• _Input_
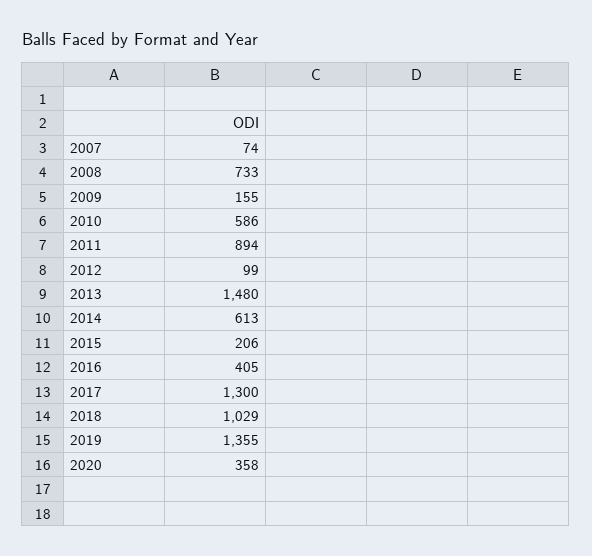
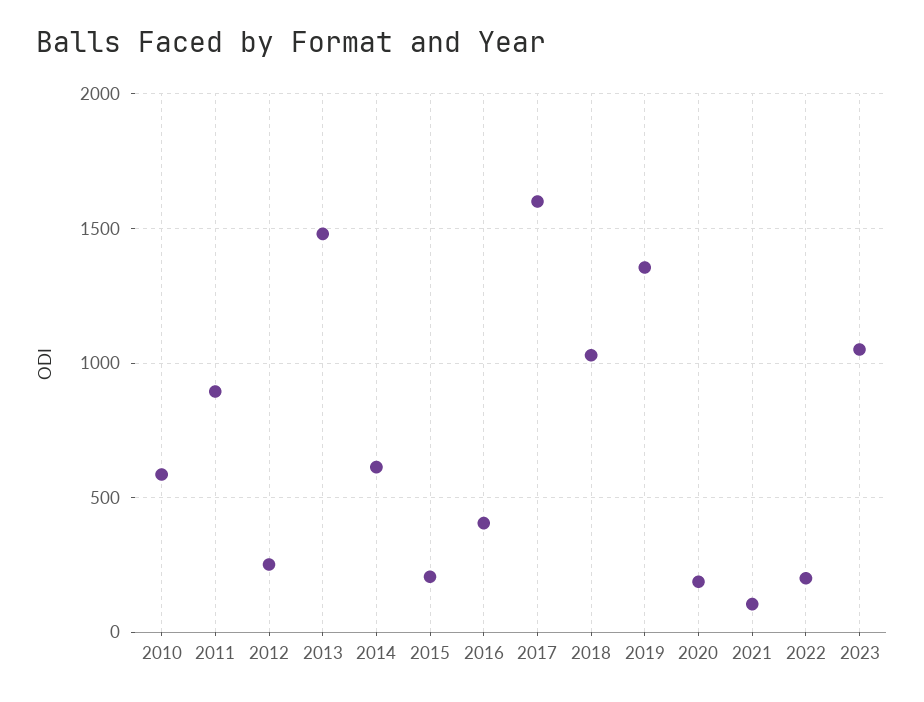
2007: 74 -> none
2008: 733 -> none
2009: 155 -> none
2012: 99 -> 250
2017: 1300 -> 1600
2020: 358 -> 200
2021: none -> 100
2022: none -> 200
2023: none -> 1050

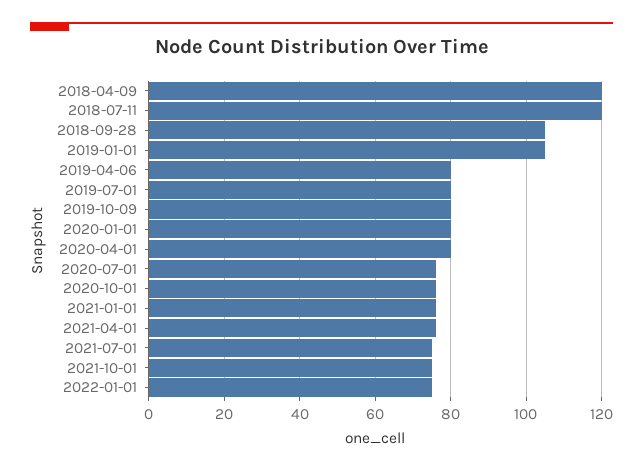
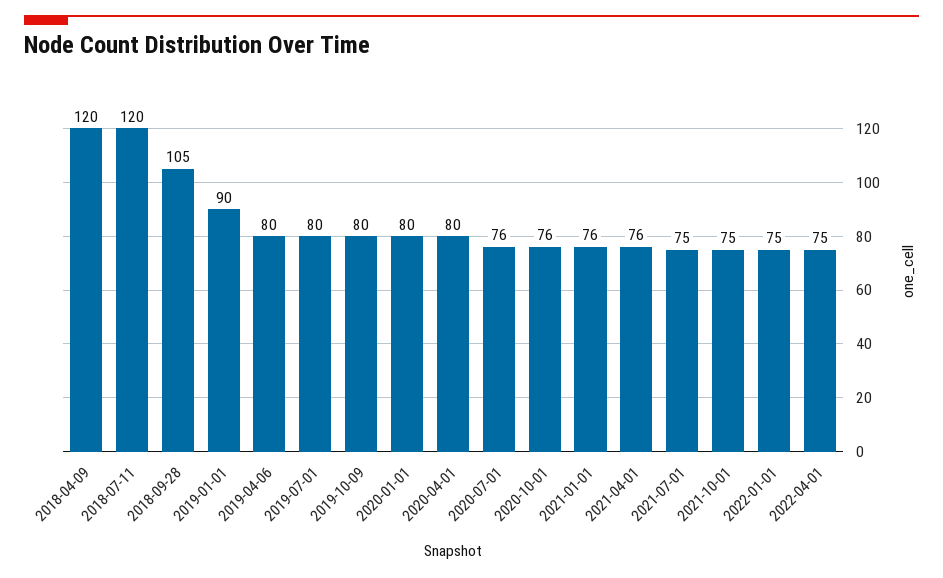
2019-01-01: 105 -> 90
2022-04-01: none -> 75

...

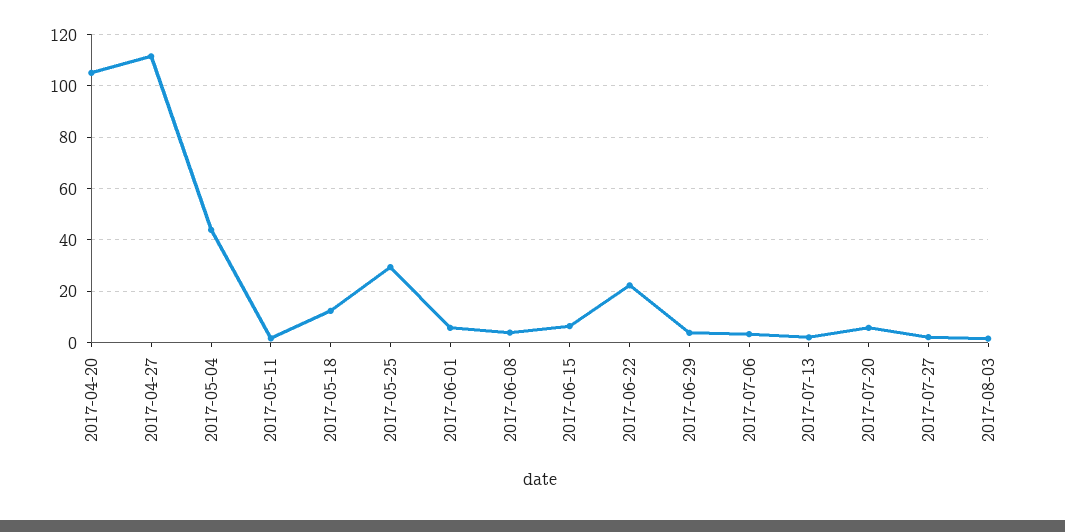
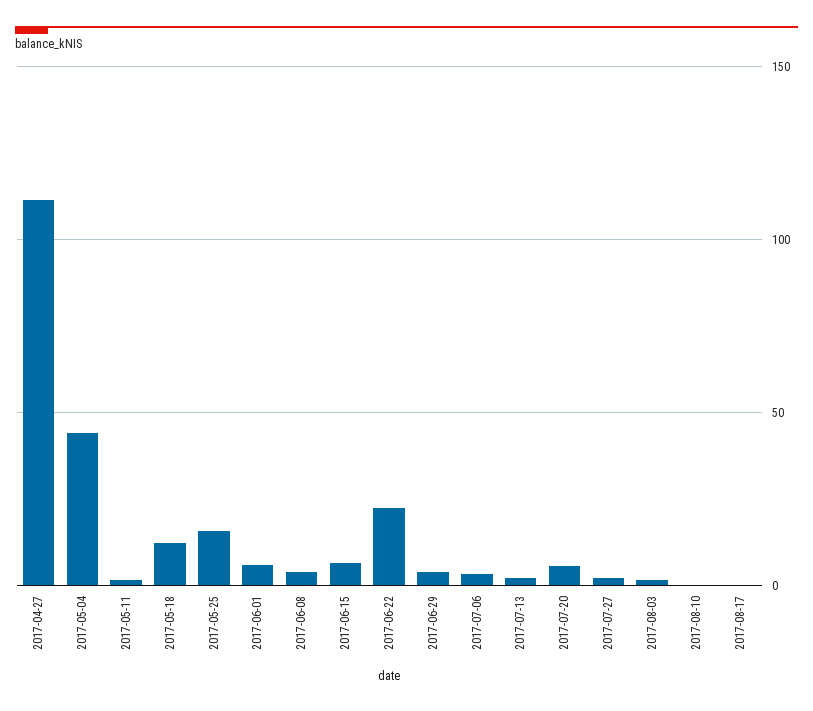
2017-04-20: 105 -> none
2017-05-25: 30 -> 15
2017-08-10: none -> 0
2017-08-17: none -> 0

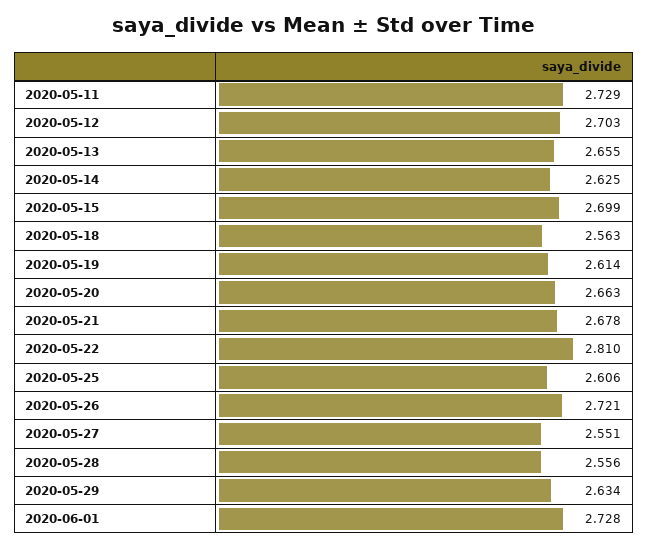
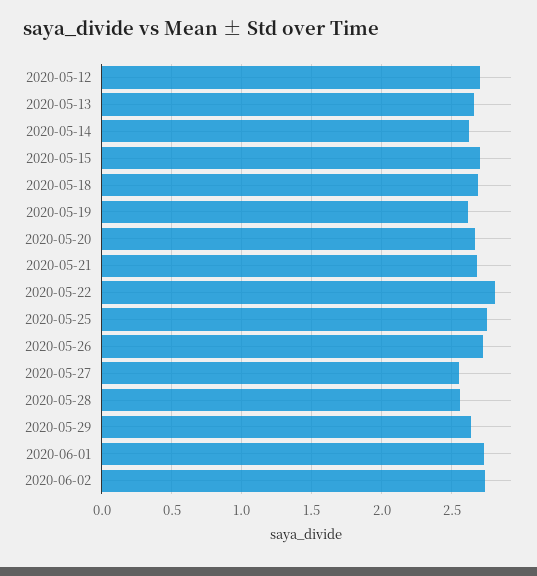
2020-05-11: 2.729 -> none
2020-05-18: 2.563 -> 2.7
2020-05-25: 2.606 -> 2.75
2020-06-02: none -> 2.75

• _What needs to be done_
Above are some records; copy exactly the lines from the one with "2020-05-18: 2.563 -> 2.7" through the one with "2020-06-02: none -> 2.75", both included, and no others.

• _Answer to the exercise_
2020-05-18: 2.563 -> 2.7
2020-05-25: 2.606 -> 2.75
2020-06-02: none -> 2.75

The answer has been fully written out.